═══ Source information
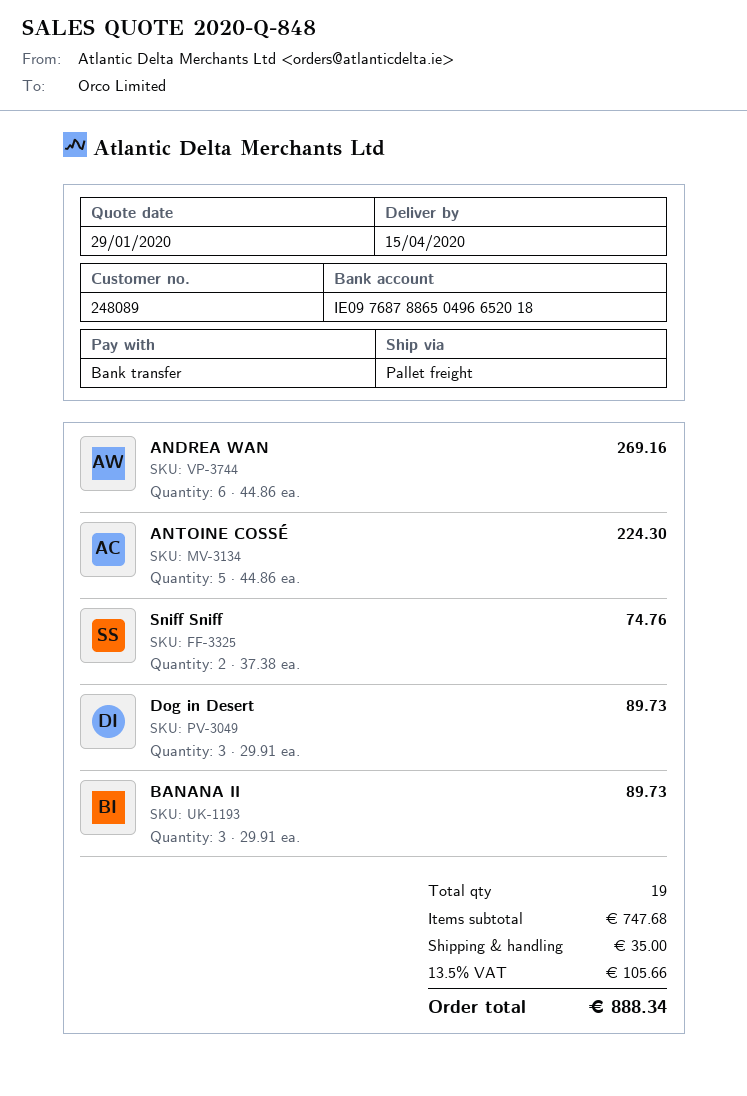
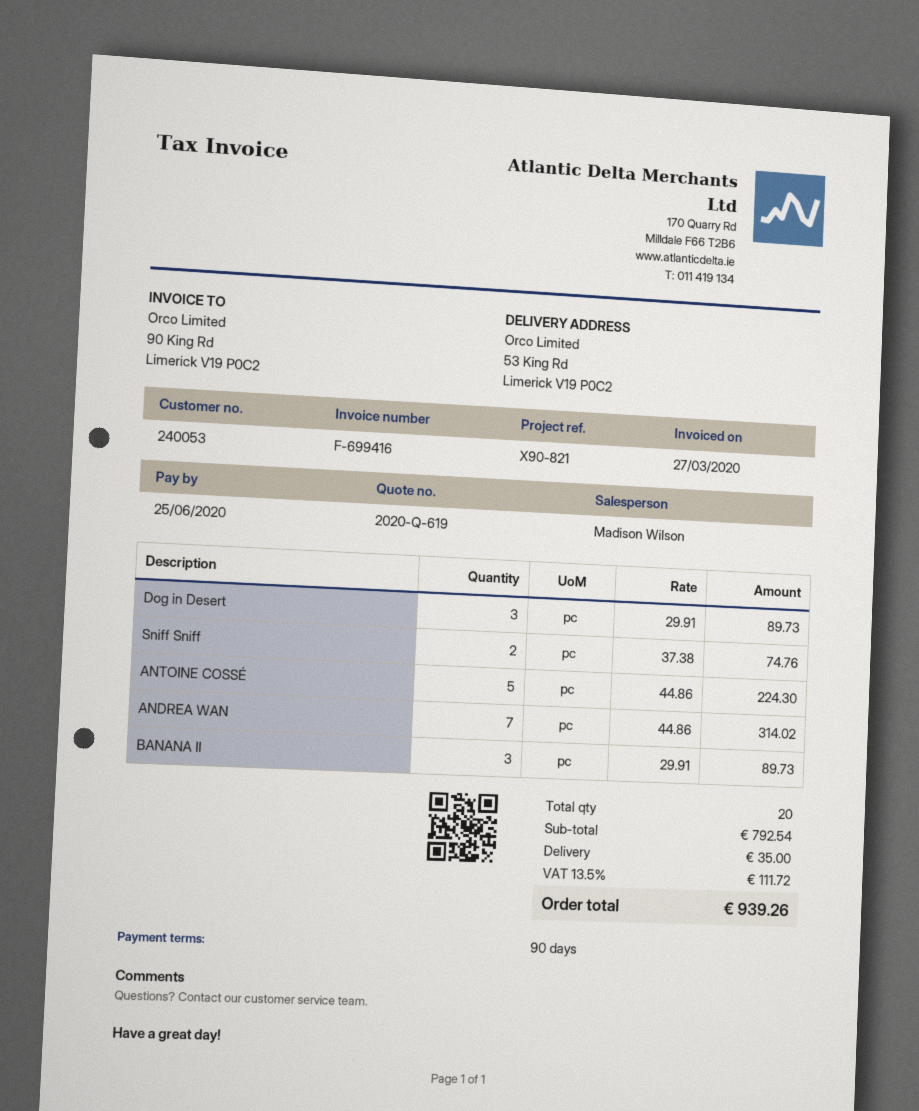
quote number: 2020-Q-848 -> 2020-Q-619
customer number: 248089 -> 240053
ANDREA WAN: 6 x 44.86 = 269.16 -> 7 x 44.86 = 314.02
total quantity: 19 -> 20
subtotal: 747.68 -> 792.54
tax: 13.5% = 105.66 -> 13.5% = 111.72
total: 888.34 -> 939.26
══════
*What this task involves:* Copy the entries precisely, images excluded.

*Solution below:*
quote number: 2020-Q-848 -> 2020-Q-619
customer number: 248089 -> 240053
ANDREA WAN: 6 x 44.86 = 269.16 -> 7 x 44.86 = 314.02
total quantity: 19 -> 20
subtotal: 747.68 -> 792.54
tax: 13.5% = 105.66 -> 13.5% = 111.72
total: 888.34 -> 939.26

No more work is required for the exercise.